*EXERCISE INSTRUCTIONS*
Give only the number of lines in the data that include the string "from".

*SUPPLIED DATA*

-- Opening Marker --

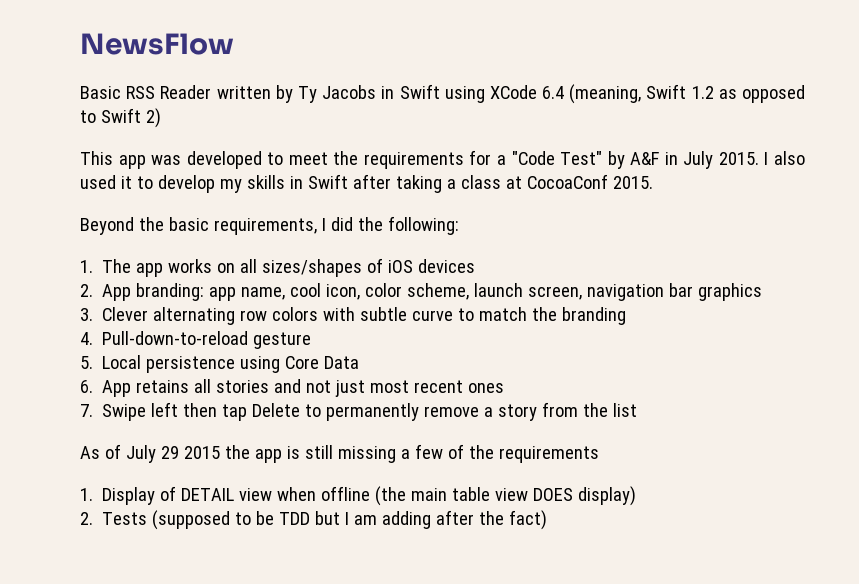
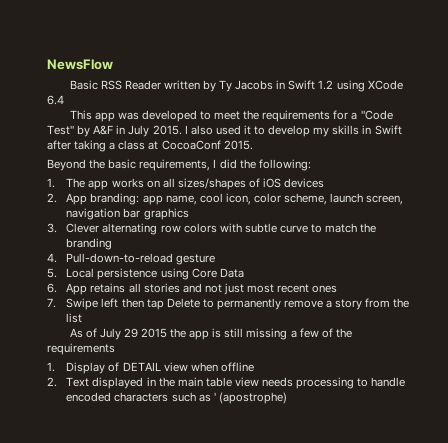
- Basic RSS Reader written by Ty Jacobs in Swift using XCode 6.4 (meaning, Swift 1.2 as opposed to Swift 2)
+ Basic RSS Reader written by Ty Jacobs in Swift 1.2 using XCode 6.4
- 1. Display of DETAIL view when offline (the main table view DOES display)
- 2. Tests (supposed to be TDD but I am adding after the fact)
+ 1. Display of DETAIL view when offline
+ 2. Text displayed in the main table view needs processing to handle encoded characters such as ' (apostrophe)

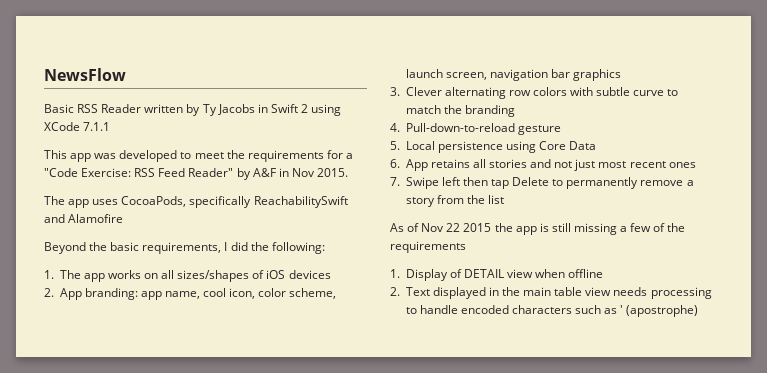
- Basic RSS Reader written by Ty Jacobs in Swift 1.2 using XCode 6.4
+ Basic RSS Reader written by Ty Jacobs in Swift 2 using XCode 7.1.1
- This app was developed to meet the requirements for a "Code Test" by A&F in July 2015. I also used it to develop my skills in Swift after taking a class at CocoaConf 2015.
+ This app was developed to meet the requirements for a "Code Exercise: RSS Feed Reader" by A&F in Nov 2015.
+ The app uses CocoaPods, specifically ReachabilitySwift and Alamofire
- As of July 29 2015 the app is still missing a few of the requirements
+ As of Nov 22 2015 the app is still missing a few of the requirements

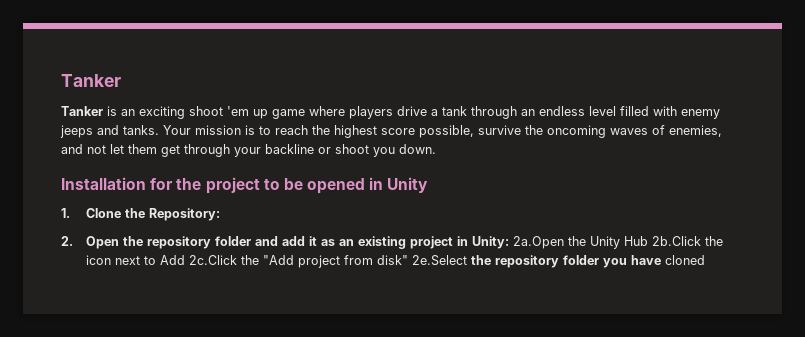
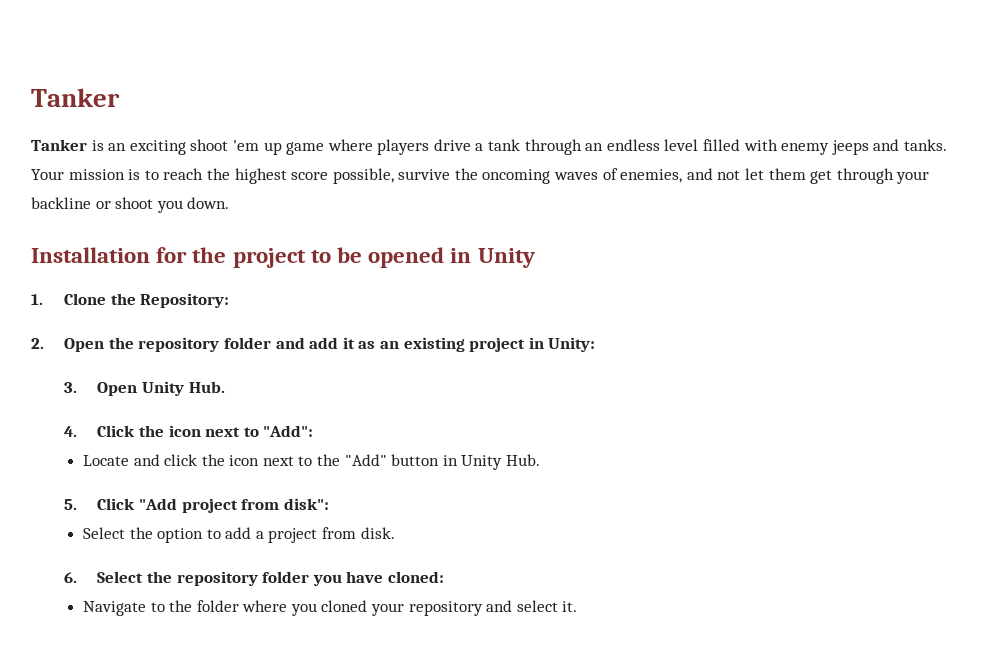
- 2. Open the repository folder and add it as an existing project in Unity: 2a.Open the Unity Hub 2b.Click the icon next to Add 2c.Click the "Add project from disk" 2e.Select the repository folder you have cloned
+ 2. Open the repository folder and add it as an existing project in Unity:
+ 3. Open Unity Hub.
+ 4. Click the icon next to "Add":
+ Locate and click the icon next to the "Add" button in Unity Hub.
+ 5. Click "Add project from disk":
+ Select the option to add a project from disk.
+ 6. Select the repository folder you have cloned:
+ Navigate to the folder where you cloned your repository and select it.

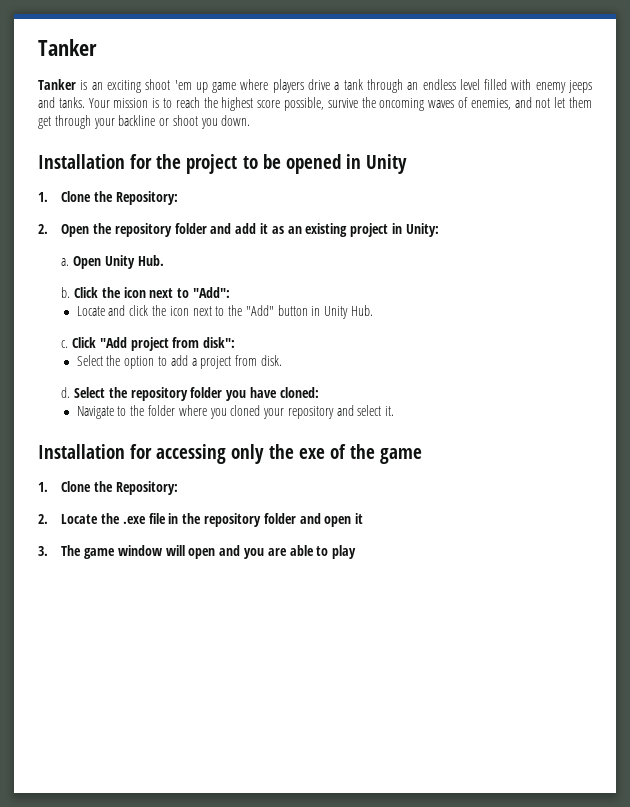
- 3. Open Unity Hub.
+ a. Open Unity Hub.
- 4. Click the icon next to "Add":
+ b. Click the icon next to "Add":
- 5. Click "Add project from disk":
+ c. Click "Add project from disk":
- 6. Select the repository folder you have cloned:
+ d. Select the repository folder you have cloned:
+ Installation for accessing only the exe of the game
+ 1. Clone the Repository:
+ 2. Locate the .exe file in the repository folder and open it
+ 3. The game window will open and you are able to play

-- Closing Marker --
-- Opening Marker --

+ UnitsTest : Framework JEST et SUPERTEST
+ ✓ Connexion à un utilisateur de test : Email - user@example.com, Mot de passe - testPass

-- Closing Marker --

*SOLUTION*
5